Interesting SciDB features include parallel processing, distributed storage, ACID transactions, efficient sparse array storage, and native linear algebra operations.
The "scidb" package for R provides two general ways to interact with SciDB from R:
1. By running database queries from R transferring data using data.frame iterators.
2. Through a sparse n-dimensional array object class for R inspired by the bigmemory package. The arrays mimic standard R arrays, but operations on them are performed by the SciDB engine. Data are materialized to R only when requested.

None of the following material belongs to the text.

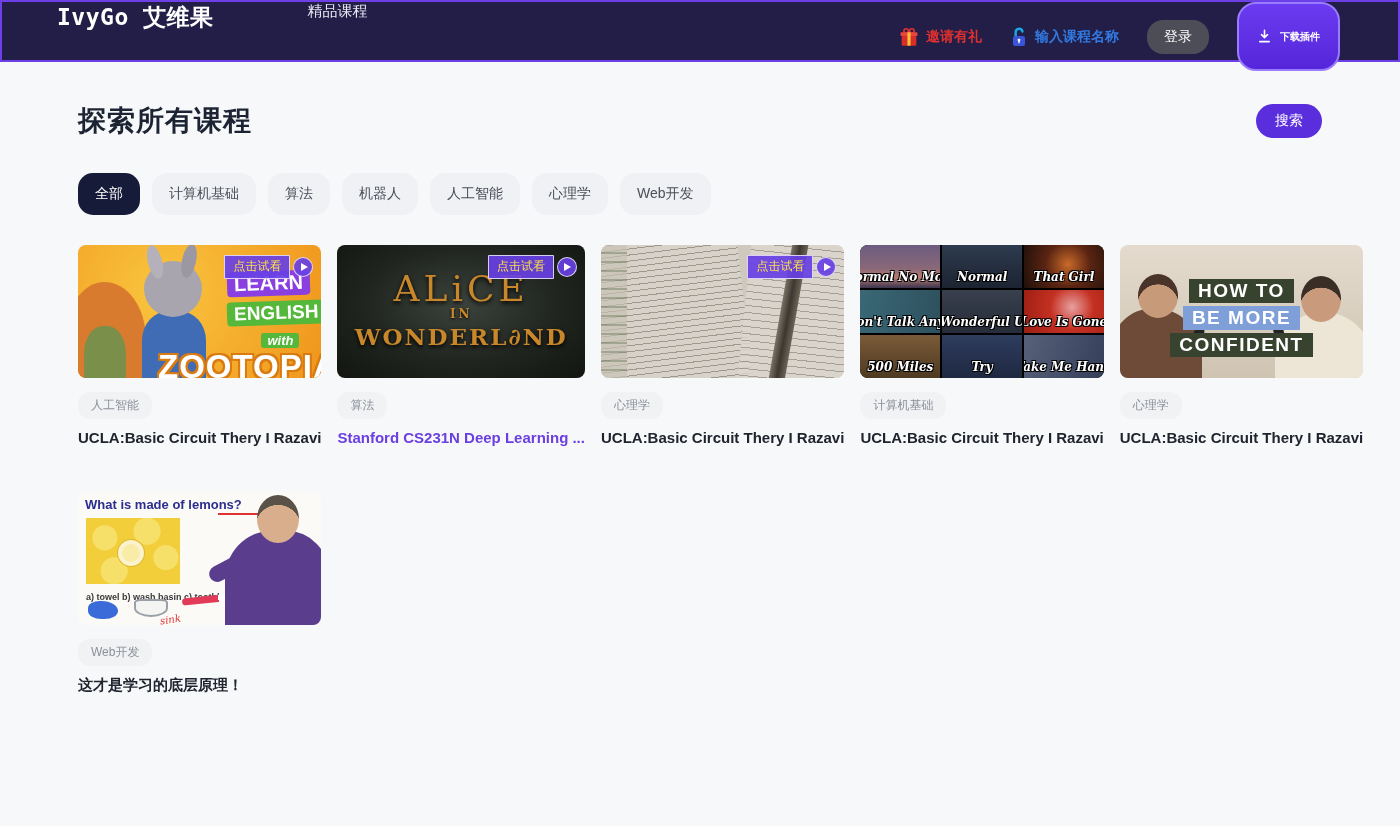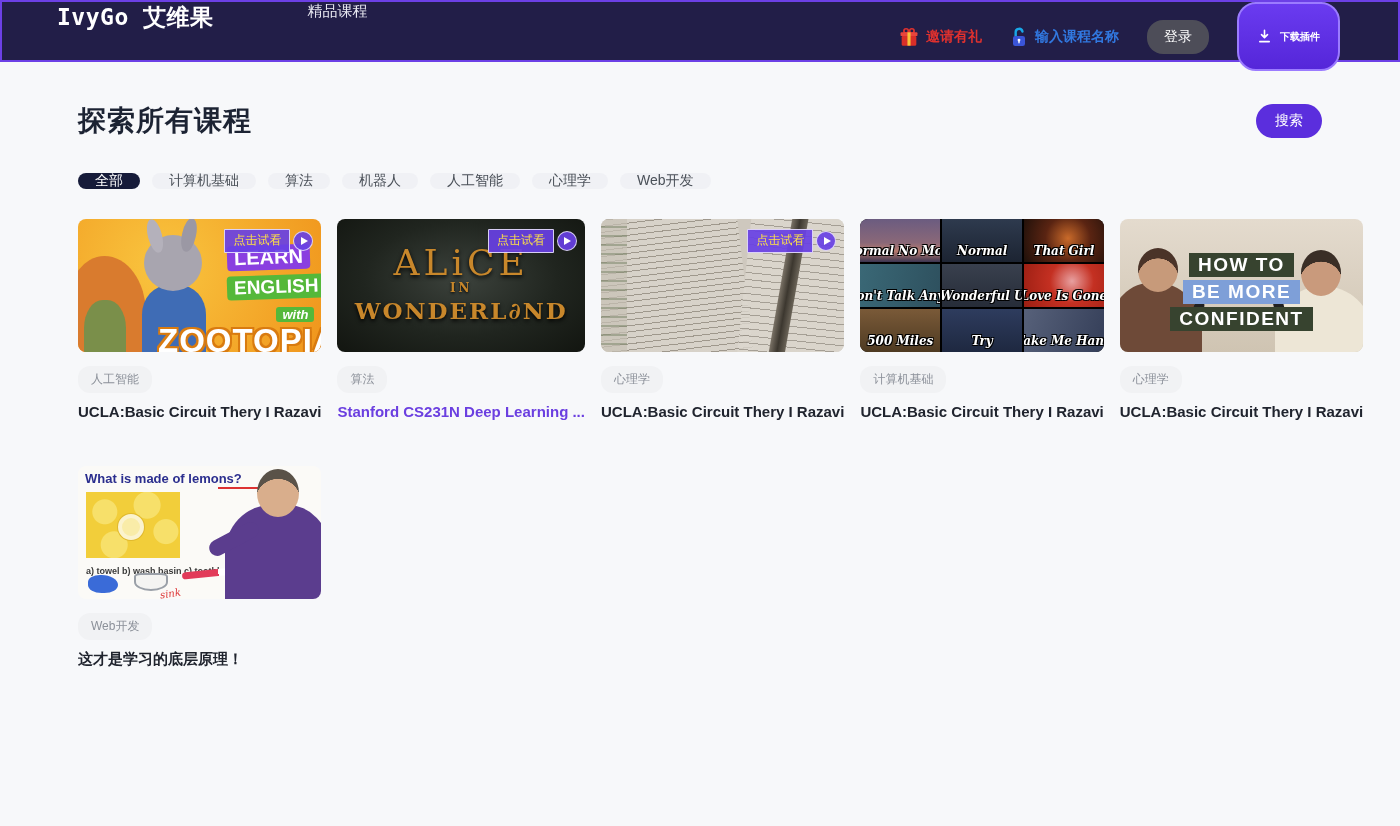"全部" .chip { height: 16px -> 42px }
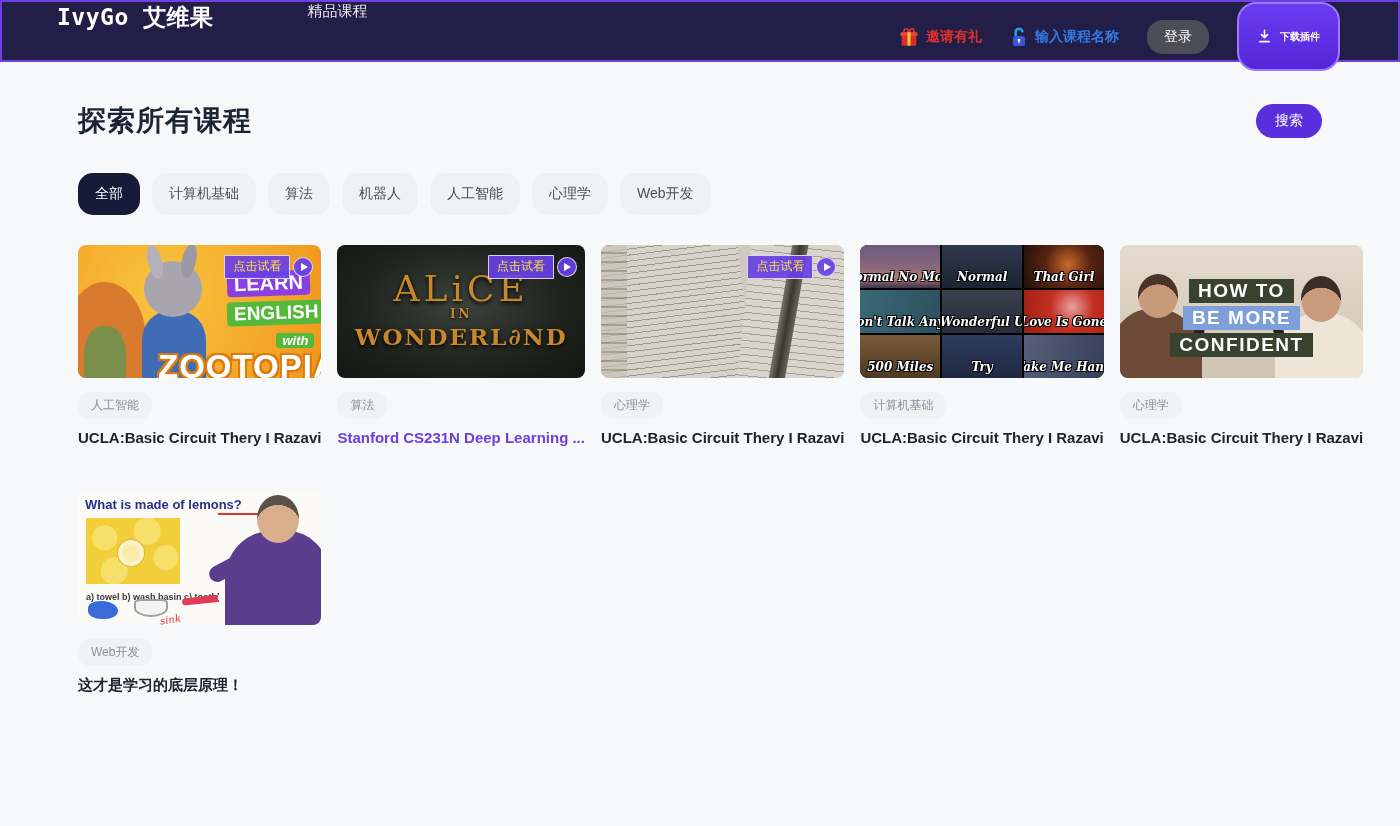"with" .zoo-l3 { right: 7px -> 22px }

We illustrate using SciDB and R with a few examples including computing a truncated singular value decomposition of a large matrix, and bi-clustering of large arrays using the biclust package.
Bryan Lewis has worked with R for a number of years and is the author of a number of R packages including irlba, rredis, doRedis, websockets, and bigalgebra, and others. He is the chief data scientist at Paradigm4 in Waltham, MA and has a Ph.D. in applied mathematics.
Pizza starts at 6:15, Bryan will go on at 7 then we'll head to the bar.